- _Aim of the task_:
Every record below must be returned word for word, with the pictures left out.
Entries shown START
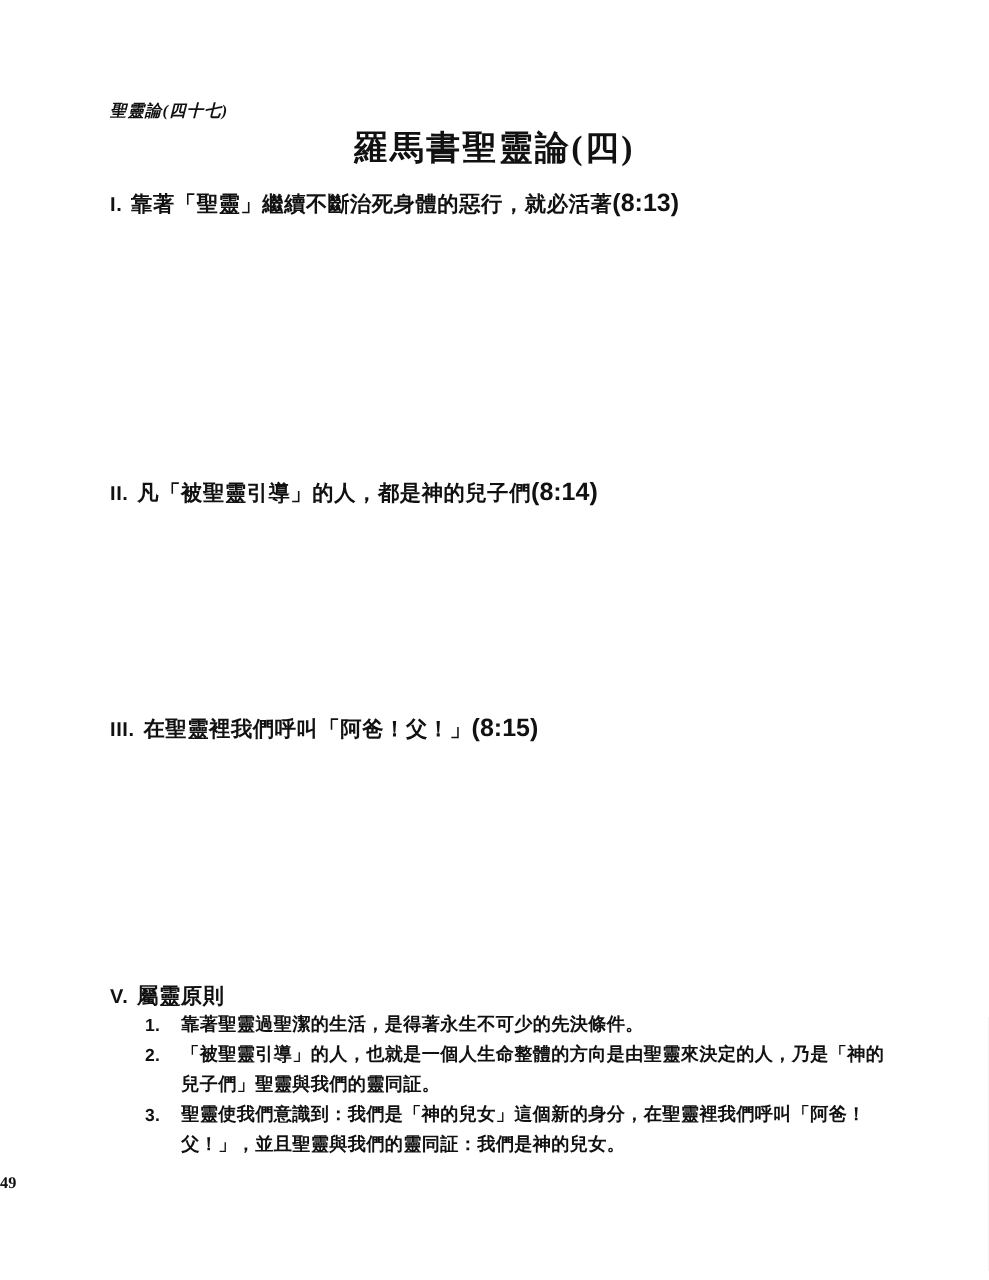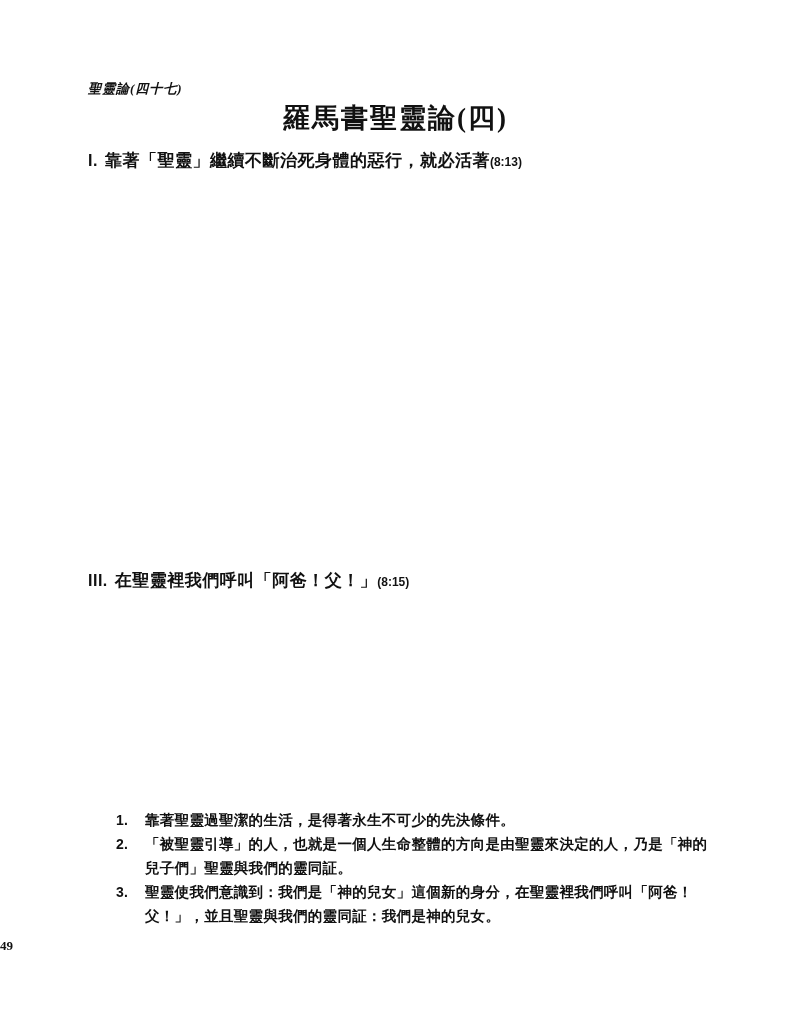--- a/index.html
+++ b/index.html
@@ -54,7 +54,7 @@
   .section .ref {
     font-family: "Liberation Sans", "DejaVu Sans", sans-serif;
     font-weight: bold;
-    font-size: 12px;
+    font-size: 20px;
     letter-spacing: 0;
   }
   .sec-1 { top: 149px; }

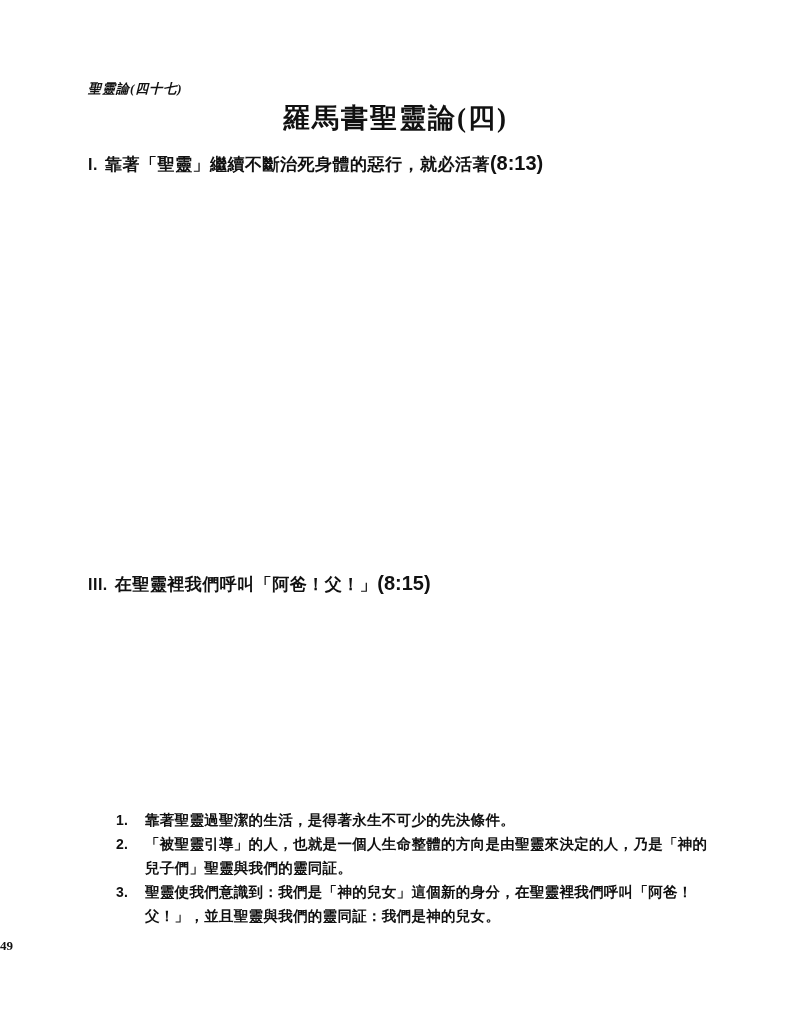--- a/index.html
+++ b/index.html
@@ -109,6 +109,9 @@
     <span class="numeral">I.</span><span>靠著「聖靈」繼續不斷治死身體的惡行，就必活著</span><span class="ref">(8:13)</span>
   </div>
 
+  <div class="section sec-2">
+    <span class="numeral">II.</span><span>凡「被聖靈引導」的人，都是神的兒子們</span><span class="ref">(8:14)</span>
+  </div>
 
   <div class="section sec-3">
     <span class="numeral">III.</span><span>在聖靈裡我們呼叫「阿爸！父！」</span><span class="ref">(8:15)</span>

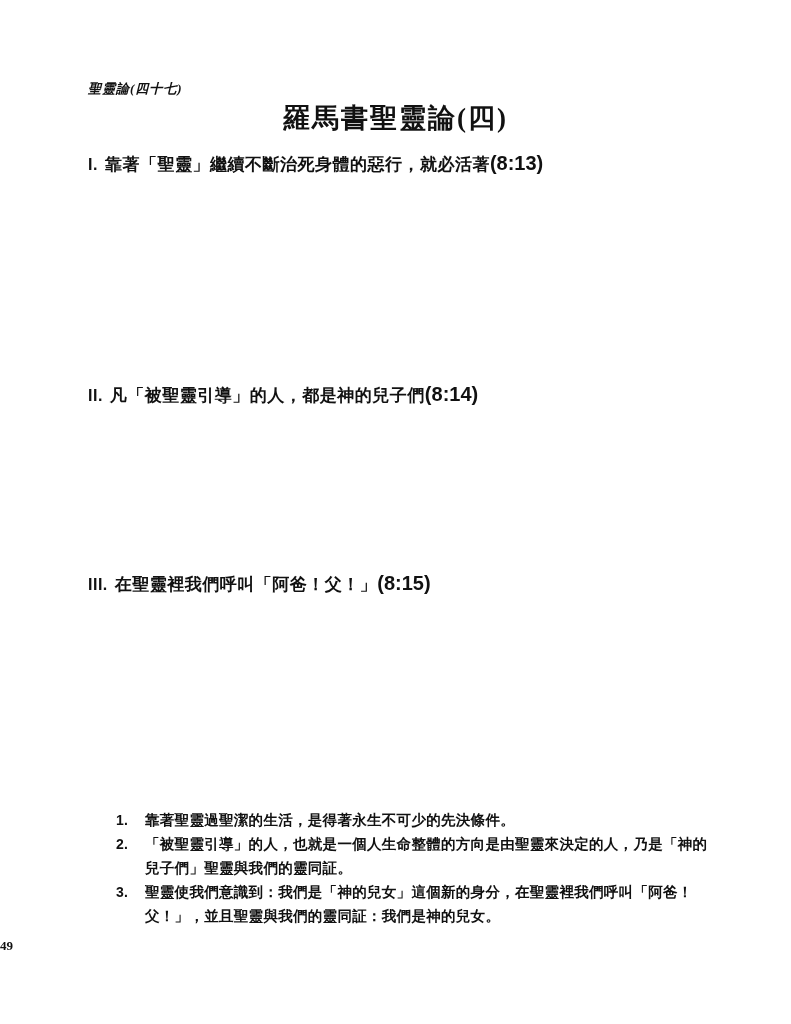--- a/index.html
+++ b/index.html
@@ -118,6 +118,9 @@
   </div>
 
 
+  <div class="section sec-5">
+    <span class="numeral">V.</span><span>屬靈原則</span>
+  </div>
 
   <div class="principles">
     <div class="principle">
Entries shown END
- _Task result_:
--- a/index.html
+++ b/index.html
@@ -54,7 +54,7 @@
   .section .ref {
     font-family: "Liberation Sans", "DejaVu Sans", sans-serif;
     font-weight: bold;
-    font-size: 12px;
+    font-size: 20px;
     letter-spacing: 0;
   }
   .sec-1 { top: 149px; }

--- a/index.html
+++ b/index.html
@@ -109,6 +109,9 @@
     <span class="numeral">I.</span><span>靠著「聖靈」繼續不斷治死身體的惡行，就必活著</span><span class="ref">(8:13)</span>
   </div>
 
+  <div class="section sec-2">
+    <span class="numeral">II.</span><span>凡「被聖靈引導」的人，都是神的兒子們</span><span class="ref">(8:14)</span>
+  </div>
 
   <div class="section sec-3">
     <span class="numeral">III.</span><span>在聖靈裡我們呼叫「阿爸！父！」</span><span class="ref">(8:15)</span>

--- a/index.html
+++ b/index.html
@@ -118,6 +118,9 @@
   </div>
 
 
+  <div class="section sec-5">
+    <span class="numeral">V.</span><span>屬靈原則</span>
+  </div>
 
   <div class="principles">
     <div class="principle">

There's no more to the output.